Prompt: Report each line from the entries in which "smallcaps" can be found.

[Opening Input for this task section]

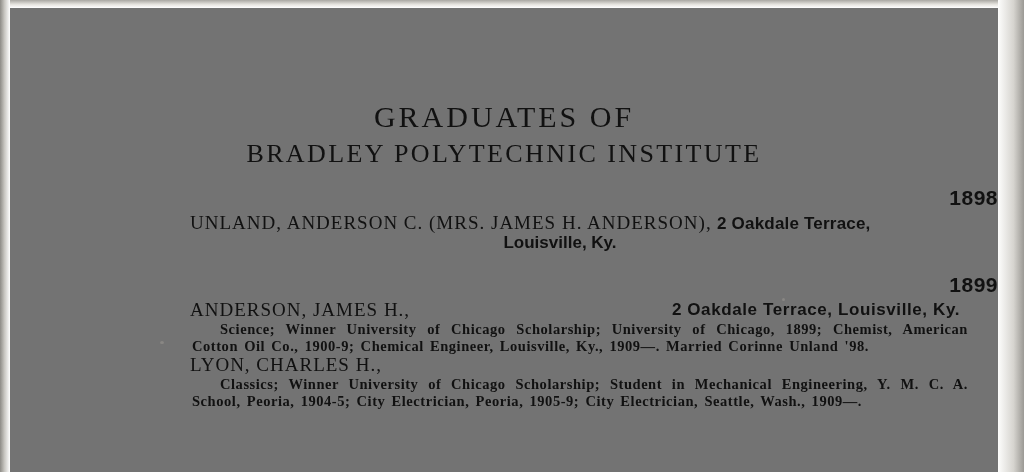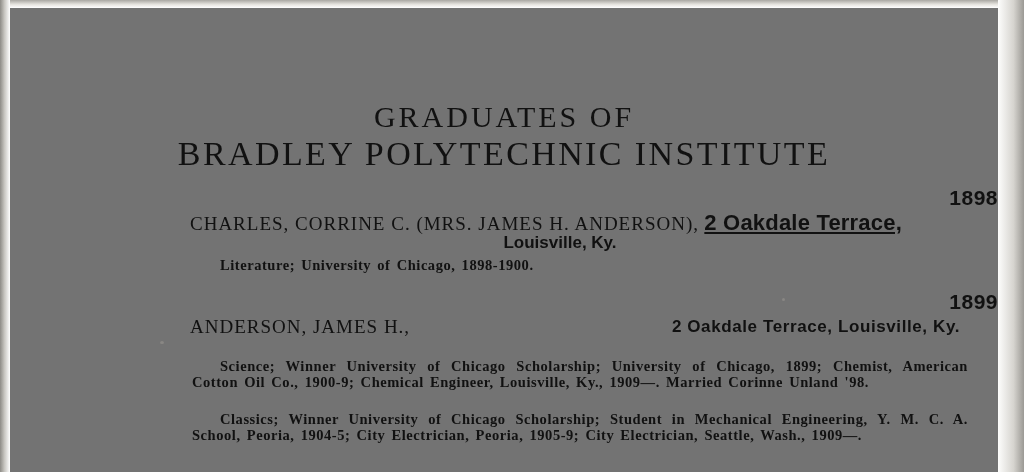--- a/index.html
+++ b/index.html
@@ -44,21 +44,21 @@
     margin-top: 100px;
     text-align: center;
     letter-spacing: 2.2px;
   }
   .title-line1 {
     font-size: 30px;
     line-height: 34px;
     letter-spacing: 3px;
   }
   .title-line2 {
-    font-size: 34px;
+    font-size: 26px;
     line-height: 36px;
     letter-spacing: 2.4px;
     margin-top: 2px;
   }
   .year {
     text-align: right;
     font-size: 21px;
     font-family: "Liberation Sans", sans-serif;
     font-weight: 700;
     letter-spacing: 0.5px;
@@ -76,23 +76,22 @@
     line-height: 22px;
     position: relative;
   }
   .smallcaps {
     font-variant: small-caps;
     letter-spacing: 1px;
   }
   .addr {
     font-family: "Liberation Sans", sans-serif;
     font-weight: 700;
-    font-size: 22px;
+    font-size: 17px;
     letter-spacing: 0.2px;
-    text-decoration: underline;
   }
   .addr-right {
     float: right;
     font-family: "Liberation Sans", sans-serif;
     font-weight: 700;
     font-size: 17px;
   }
   .addr-second-line {
     text-align: center;
     font-family: "Liberation Sans", sans-serif;
@@ -105,21 +104,21 @@
     font-size: 14.5px;
     line-height: 16.5px;
     letter-spacing: 0.55px;
     word-spacing: 2px;
     font-family: "Liberation Serif", serif;
     font-weight: 600;
     padding: 0 36px 0 182px;
     text-align: justify;
   }
   .detail.indent-first { text-indent: 28px; }
-  .detail-wide { padding-left: 182px; padding-right: 30px; margin-top: 20px; }
+  .detail-wide { padding-left: 182px; padding-right: 30px; }
   .spacer-2 { height: 4px; }
   .dust {
     position: absolute;
     background: #9a9892;
     border-radius: 50%;
     opacity: .55;
   }
 </style>
 </head>
 <body>
@@ -137,39 +136,39 @@
 
     <div class="title-block">
       <div class="title-line1">GRADUATES OF</div>
       <div class="title-line2">BRADLEY POLYTECHNIC INSTITUTE</div>
     </div>
 
     <div class="year">1898</div>
 
     <div class="entry">
       <div class="name-line">
-        <span class="smallcaps">CHARLES, CORRINE C. (MRS. JAMES H. ANDERSON),</span>
+        <span class="smallcaps">UNLAND, ANDERSON C. (MRS. JAMES H. ANDERSON),</span>
         <span class="addr">2 Oakdale Terrace,</span>
       </div>
       <div class="addr-second-line">Louisville, Ky.</div>
     </div>
     <div class="spacer-2"></div>
-    <div class="detail indent-first">Literature; University of Chicago, 1898-1900.</div>
 
     <div class="year second">1899</div>
 
     <div class="entry">
       <div class="name-line">
         <span class="addr-right">2 Oakdale Terrace, Louisville, Ky.</span>
         <span class="smallcaps">ANDERSON, JAMES H.,</span>
       </div>
     </div>
     <div class="detail indent-first detail-wide">Science; Winner University of Chicago Scholarship; University of Chicago, 1899; Chemist, American Cotton Oil Co., 1900-9; Chemical Engineer, Louisville, Ky., 1909—. Married Corinne Unland '98.</div>
 
     <div class="entry">
       <div class="name-line">
+        <span class="smallcaps">LYON, CHARLES H.,</span>
       </div>
     </div>
     <div class="detail indent-first detail-wide">Classics; Winner University of Chicago Scholarship; Student in Mechanical Engineering, Y. M. C. A. School, Peoria, 1904-5; City Electrician, Peoria, 1905-9; City Electrician, Seattle, Wash., 1909—.</div>
 
 
   </div>
 </div>
 
 </body></html>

[Closing Input for this task section]

Completed task:
   .smallcaps {
-        <span class="smallcaps">CHARLES, CORRINE C. (MRS. JAMES H. ANDERSON),</span>
+        <span class="smallcaps">UNLAND, ANDERSON C. (MRS. JAMES H. ANDERSON),</span>
         <span class="smallcaps">ANDERSON, JAMES H.,</span>
+        <span class="smallcaps">LYON, CHARLES H.,</span>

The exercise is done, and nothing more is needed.